"""
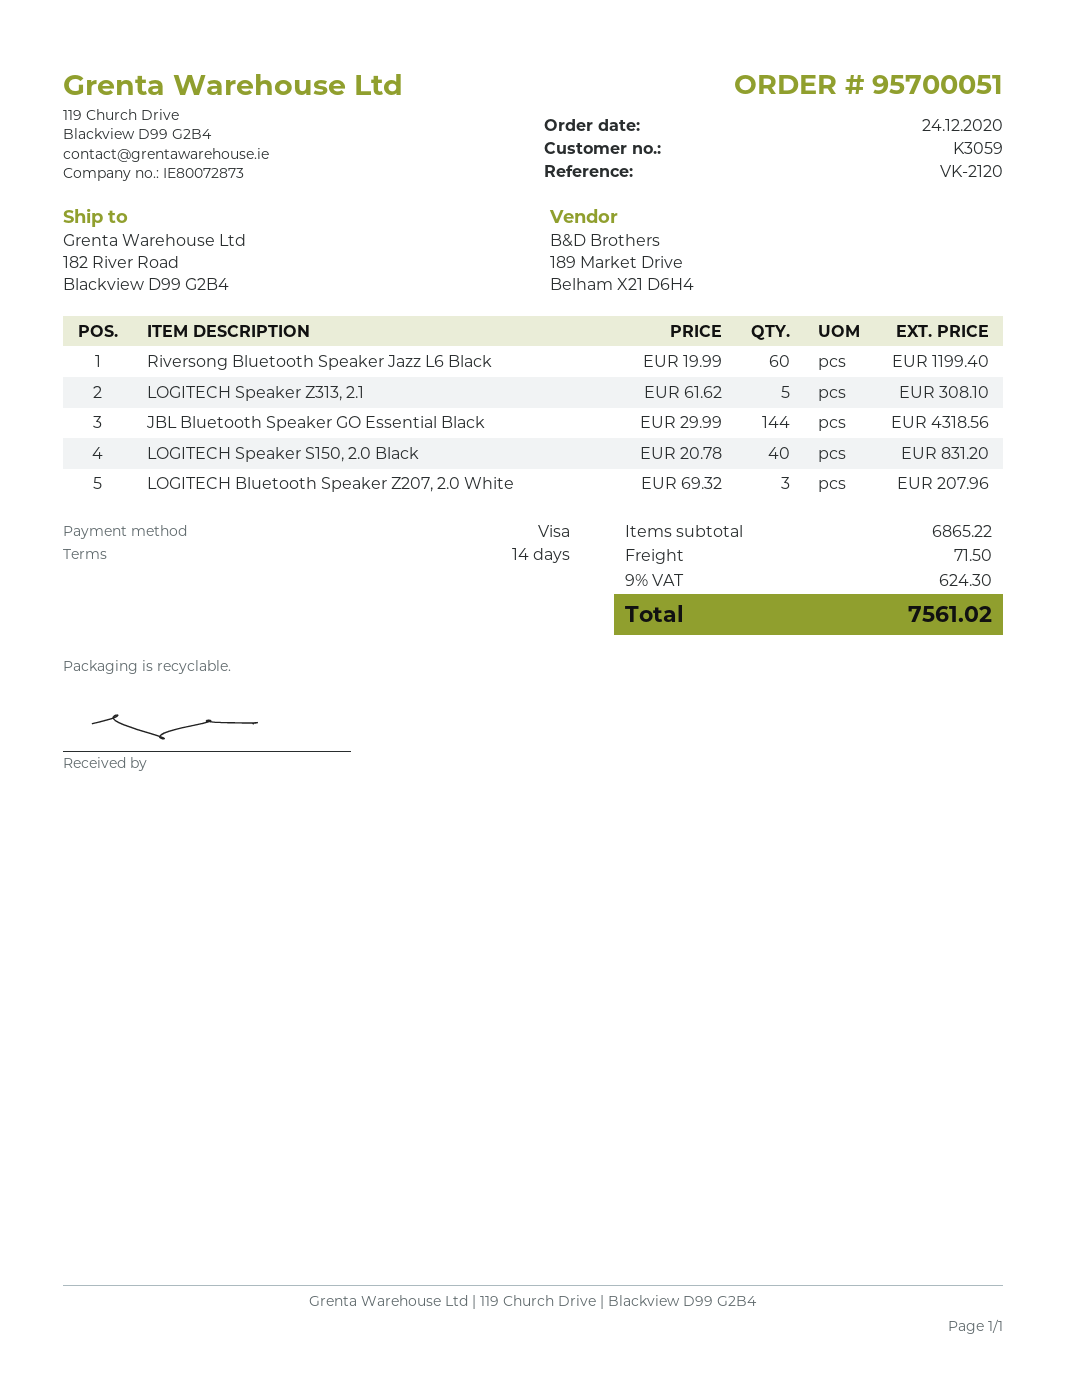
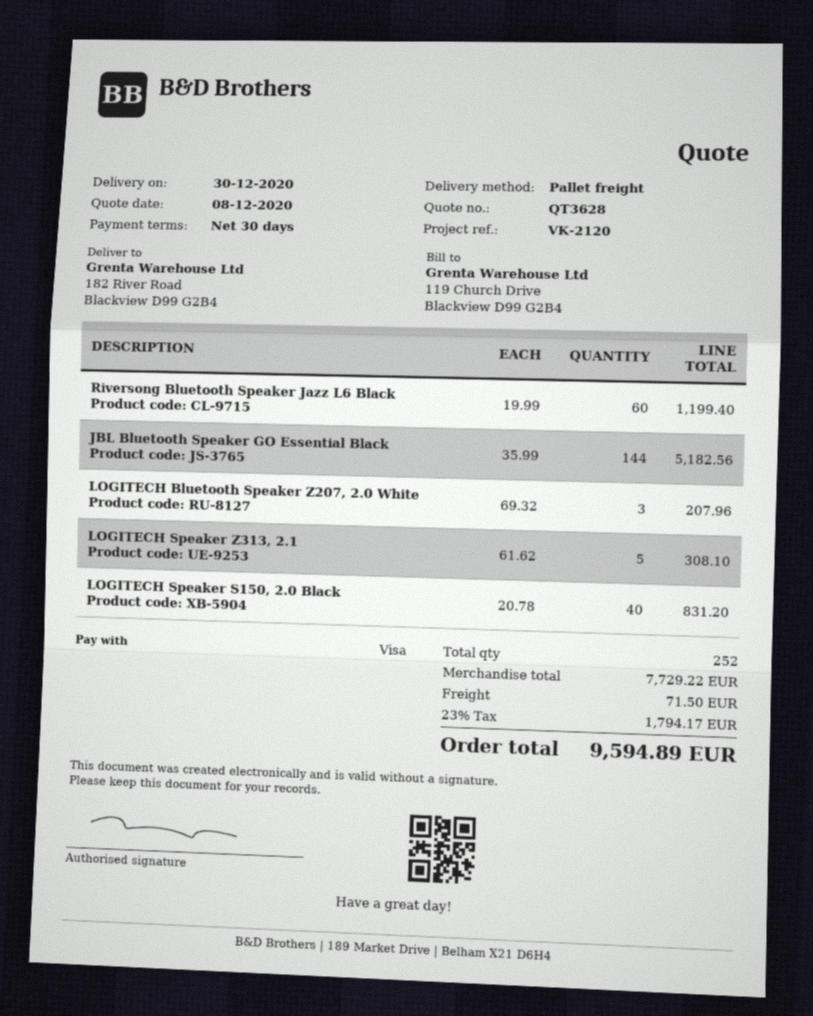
payment terms: 14 days -> 30 days
JBL Bluetooth Speaker GO Essential Black: 144 x 29.99 = 4318.56 -> 144 x 35.99 = 5182.56
subtotal: 6865.22 -> 7729.22
tax: 9% = 624.30 -> 23% = 1794.17
total: 7561.02 -> 9594.89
"""
Each line above should be returned exactly as it stands, minus any pictures.

payment terms: 14 days -> 30 days
JBL Bluetooth Speaker GO Essential Black: 144 x 29.99 = 4318.56 -> 144 x 35.99 = 5182.56
subtotal: 6865.22 -> 7729.22
tax: 9% = 624.30 -> 23% = 1794.17
total: 7561.02 -> 9594.89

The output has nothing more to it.